[THE PROBLEM]
When you retype the records that follow, keep each word as it is and drop any pictures.

[EXERCISE MATERIAL]
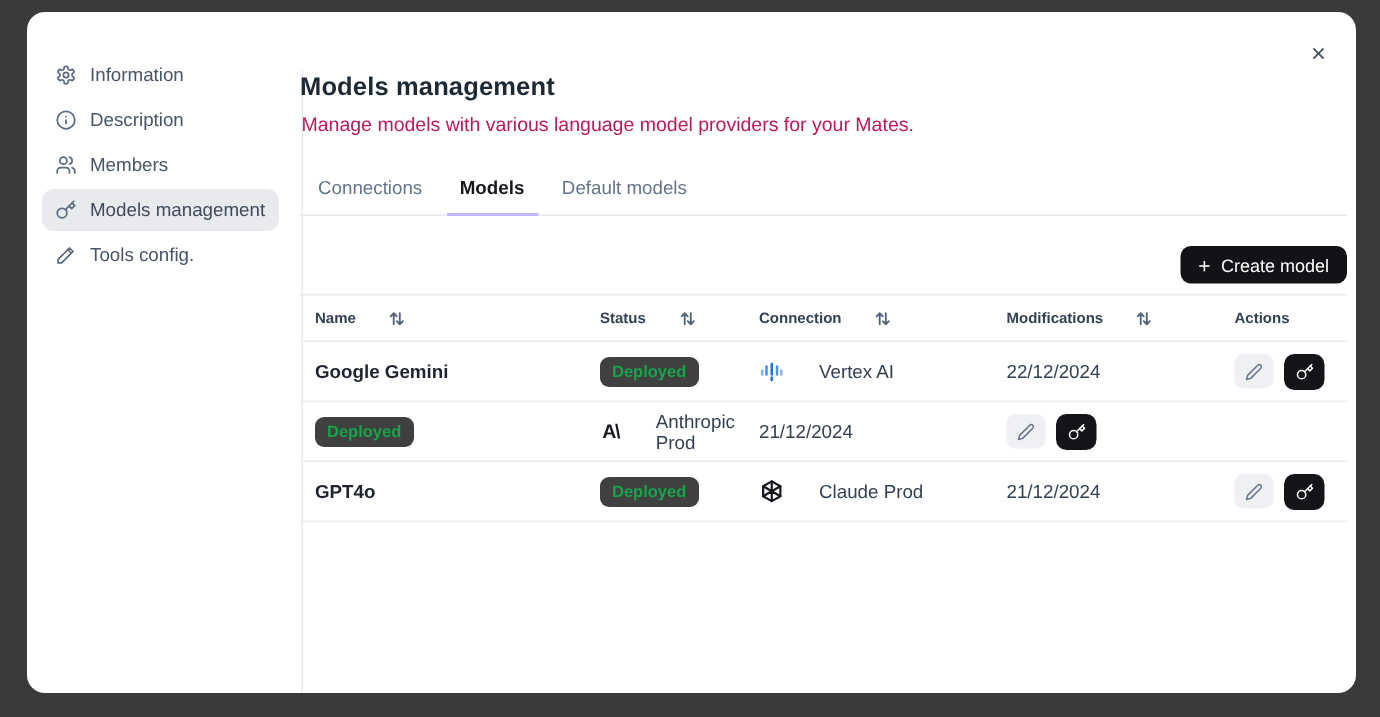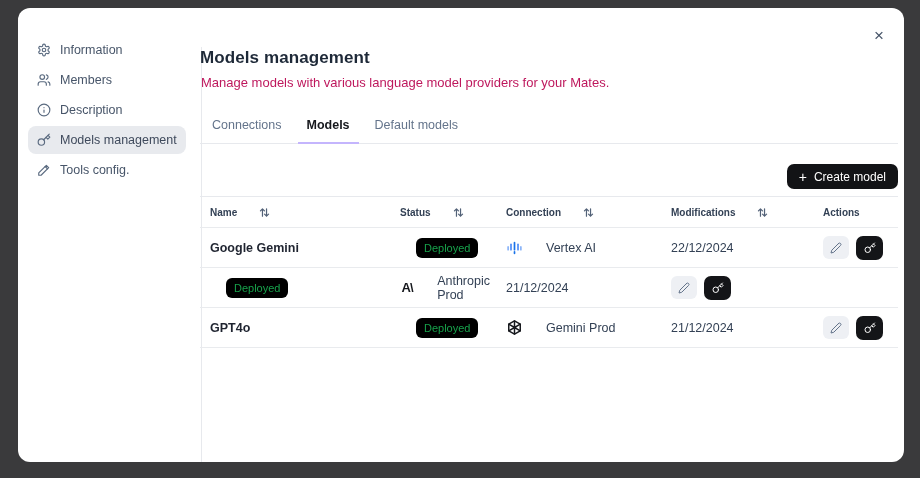--- a/index.html
+++ b/index.html
@@ -76,22 +76,22 @@
   .thead .th {
     display:flex; align-items:center; gap:21px;
     font-size:10px; font-weight:600; color:#334155;
   }
   .sort-icon { display:inline-flex; }
   .sort-icon svg { width:13px; height:13px; stroke:#526177; }
   .tbody-row { height:40px; }
   .cell-name { font-size:12.5px; font-weight:700; color:#1f2430; }
   .badge {
     display:inline-block; padding:4px 8px;
-    background:#000000; color:#17a24b;
-    font-size:11px; font-weight:400; border-radius:6px;margin-left:16px;
+    background:#404040; color:#17a24b;
+    font-size:11px; font-weight:700; border-radius:6px;
   }
   .cell-conn { display:flex; align-items:center; gap:23px; font-size:12.5px; color:#334155; }
   .conn-icon { width:17px; height:17px; display:flex; align-items:center; justify-content:center; }
   .anthropic-mark { font-weight:800; font-size:13px; color:#16181d; letter-spacing:-1px; }
   .cell-date { font-size:12.5px; color:#334155; }
   .cell-actions { display:flex; align-items:center; gap:7px; }
   .btn-edit {
     width:26px; height:23px; border:none; border-radius:6px;
     background:#eef0f4; display:flex; align-items:center; justify-content:center;
     cursor:pointer;
@@ -115,34 +115,34 @@
   <nav class="sidebar">
     <div class="side-item">
       <svg viewBox="0 0 24 24" stroke-width="2">
         <path d="M12.22 2h-.44a2 2 0 0 0-2 2v.18a2 2 0 0 1-1 1.73l-.43.25a2 2 0 0 1-2 0l-.15-.08a2 2 0 0 0-2.73.73l-.22.38a2 2 0 0 0 .73 2.73l.15.1a2 2 0 0 1 1 1.72v.51a2 2 0 0 1-1 1.74l-.15.09a2 2 0 0 0-.73 2.73l.22.38a2 2 0 0 0 2.73.73l.15-.08a2 2 0 0 1 2 0l.43.25a2 2 0 0 1 1 1.73V20a2 2 0 0 0 2 2h.44a2 2 0 0 0 2-2v-.18a2 2 0 0 1 1-1.73l.43-.25a2 2 0 0 1 2 0l.15.08a2 2 0 0 0 2.73-.73l.22-.39a2 2 0 0 0-.73-2.73l-.15-.08a2 2 0 0 1-1-1.74v-.5a2 2 0 0 1 1-1.74l.15-.09a2 2 0 0 0 .73-2.73l-.22-.38a2 2 0 0 0-2.73-.73l-.15.08a2 2 0 0 1-2 0l-.43-.25a2 2 0 0 1-1-1.73V4a2 2 0 0 0-2-2z"></path>
           <circle cx="12" cy="12" r="3"></circle>
       </svg>
       <span>Information</span>
     </div>
     <div class="side-item">
       <svg viewBox="0 0 24 24" stroke-width="2">
+        <circle cx="12" cy="12" r="10"></circle>
+          <path d="M12 16v-4"></path>
+          <path d="M12 8h.01"></path>
+      </svg>
+      <span>Description</span>
+    </div>
+    <div class="side-item">
+      <svg viewBox="0 0 24 24" stroke-width="2">
         <path d="M16 21v-2a4 4 0 0 0-4-4H6a4 4 0 0 0-4 4v2"></path>
           <circle cx="9" cy="7" r="4"></circle>
           <path d="M22 21v-2a4 4 0 0 0-3-3.87"></path>
           <path d="M16 3.13a4 4 0 0 1 0 7.75"></path>
       </svg>
       <span>Members</span>
-    </div>
-    <div class="side-item">
-      <svg viewBox="0 0 24 24" stroke-width="2">
-        <circle cx="12" cy="12" r="10"></circle>
-          <path d="M12 16v-4"></path>
-          <path d="M12 8h.01"></path>
-      </svg>
-      <span>Description</span>
     </div>
     <div class="side-item active">
       <svg viewBox="0 0 24 24" stroke-width="2">
         <circle cx="7.5" cy="15.5" r="5.5"></circle>
           <path d="m21 2-9.6 9.6"></path>
           <path d="m15.5 7.5 3 3L22 7l-3-3"></path>
       </svg>
       <span>Models management</span>
     </div>
     <div class="side-item">
@@ -285,21 +285,21 @@
         <div>
           <span class="badge">Deployed</span>
         </div>
         <div class="cell-conn">
           <span class="conn-icon">
             <svg viewBox="0 0 16 16" stroke-width="1.4" stroke="#16181d">
               <polygon points="8,1.8 13.4,4.9 13.4,11.1 8,14.2 2.6,11.1 2.6,4.9"></polygon>
               <path d="M8 1.8v6.2M13.4 4.9 8 8M2.6 11.1 8 8M13.4 11.1 8 8M2.6 4.9 8 8M8 14.2V8"></path>
             </svg>
           </span>
-          <span>Gemini Prod</span>
+          <span>Claude Prod</span>
         </div>
         <div class="cell-date">21/12/2024</div>
         <div class="cell-actions">
           <button class="btn-edit">
             <svg viewBox="0 0 24 24" stroke-width="2">
                 <path d="M17 3a2.83 2.83 0 1 1 4 4L7.5 20.5 2 22l1.5-5.5L17 3z"></path>
               </svg>
           </button>
           <button class="btn-key">
             <svg viewBox="0 0 24 24" stroke-width="2">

[RESPONSE FOR THIS EXERCISE]
--- a/index.html
+++ b/index.html
@@ -76,22 +76,22 @@
   .thead .th {
     display:flex; align-items:center; gap:21px;
     font-size:10px; font-weight:600; color:#334155;
   }
   .sort-icon { display:inline-flex; }
   .sort-icon svg { width:13px; height:13px; stroke:#526177; }
   .tbody-row { height:40px; }
   .cell-name { font-size:12.5px; font-weight:700; color:#1f2430; }
   .badge {
     display:inline-block; padding:4px 8px;
-    background:#000000; color:#17a24b;
-    font-size:11px; font-weight:400; border-radius:6px;margin-left:16px;
+    background:#404040; color:#17a24b;
+    font-size:11px; font-weight:700; border-radius:6px;
   }
   .cell-conn { display:flex; align-items:center; gap:23px; font-size:12.5px; color:#334155; }
   .conn-icon { width:17px; height:17px; display:flex; align-items:center; justify-content:center; }
   .anthropic-mark { font-weight:800; font-size:13px; color:#16181d; letter-spacing:-1px; }
   .cell-date { font-size:12.5px; color:#334155; }
   .cell-actions { display:flex; align-items:center; gap:7px; }
   .btn-edit {
     width:26px; height:23px; border:none; border-radius:6px;
     background:#eef0f4; display:flex; align-items:center; justify-content:center;
     cursor:pointer;
@@ -115,34 +115,34 @@
   <nav class="sidebar">
     <div class="side-item">
       <svg viewBox="0 0 24 24" stroke-width="2">
         <path d="M12.22 2h-.44a2 2 0 0 0-2 2v.18a2 2 0 0 1-1 1.73l-.43.25a2 2 0 0 1-2 0l-.15-.08a2 2 0 0 0-2.73.73l-.22.38a2 2 0 0 0 .73 2.73l.15.1a2 2 0 0 1 1 1.72v.51a2 2 0 0 1-1 1.74l-.15.09a2 2 0 0 0-.73 2.73l.22.38a2 2 0 0 0 2.73.73l.15-.08a2 2 0 0 1 2 0l.43.25a2 2 0 0 1 1 1.73V20a2 2 0 0 0 2 2h.44a2 2 0 0 0 2-2v-.18a2 2 0 0 1 1-1.73l.43-.25a2 2 0 0 1 2 0l.15.08a2 2 0 0 0 2.73-.73l.22-.39a2 2 0 0 0-.73-2.73l-.15-.08a2 2 0 0 1-1-1.74v-.5a2 2 0 0 1 1-1.74l.15-.09a2 2 0 0 0 .73-2.73l-.22-.38a2 2 0 0 0-2.73-.73l-.15.08a2 2 0 0 1-2 0l-.43-.25a2 2 0 0 1-1-1.73V4a2 2 0 0 0-2-2z"></path>
           <circle cx="12" cy="12" r="3"></circle>
       </svg>
       <span>Information</span>
     </div>
     <div class="side-item">
       <svg viewBox="0 0 24 24" stroke-width="2">
+        <circle cx="12" cy="12" r="10"></circle>
+          <path d="M12 16v-4"></path>
+          <path d="M12 8h.01"></path>
+      </svg>
+      <span>Description</span>
+    </div>
+    <div class="side-item">
+      <svg viewBox="0 0 24 24" stroke-width="2">
         <path d="M16 21v-2a4 4 0 0 0-4-4H6a4 4 0 0 0-4 4v2"></path>
           <circle cx="9" cy="7" r="4"></circle>
           <path d="M22 21v-2a4 4 0 0 0-3-3.87"></path>
           <path d="M16 3.13a4 4 0 0 1 0 7.75"></path>
       </svg>
       <span>Members</span>
-    </div>
-    <div class="side-item">
-      <svg viewBox="0 0 24 24" stroke-width="2">
-        <circle cx="12" cy="12" r="10"></circle>
-          <path d="M12 16v-4"></path>
-          <path d="M12 8h.01"></path>
-      </svg>
-      <span>Description</span>
     </div>
     <div class="side-item active">
       <svg viewBox="0 0 24 24" stroke-width="2">
         <circle cx="7.5" cy="15.5" r="5.5"></circle>
           <path d="m21 2-9.6 9.6"></path>
           <path d="m15.5 7.5 3 3L22 7l-3-3"></path>
       </svg>
       <span>Models management</span>
     </div>
     <div class="side-item">
@@ -285,21 +285,21 @@
         <div>
           <span class="badge">Deployed</span>
         </div>
         <div class="cell-conn">
           <span class="conn-icon">
             <svg viewBox="0 0 16 16" stroke-width="1.4" stroke="#16181d">
               <polygon points="8,1.8 13.4,4.9 13.4,11.1 8,14.2 2.6,11.1 2.6,4.9"></polygon>
               <path d="M8 1.8v6.2M13.4 4.9 8 8M2.6 11.1 8 8M13.4 11.1 8 8M2.6 4.9 8 8M8 14.2V8"></path>
             </svg>
           </span>
-          <span>Gemini Prod</span>
+          <span>Claude Prod</span>
         </div>
         <div class="cell-date">21/12/2024</div>
         <div class="cell-actions">
           <button class="btn-edit">
             <svg viewBox="0 0 24 24" stroke-width="2">
                 <path d="M17 3a2.83 2.83 0 1 1 4 4L7.5 20.5 2 22l1.5-5.5L17 3z"></path>
               </svg>
           </button>
           <button class="btn-key">
             <svg viewBox="0 0 24 24" stroke-width="2">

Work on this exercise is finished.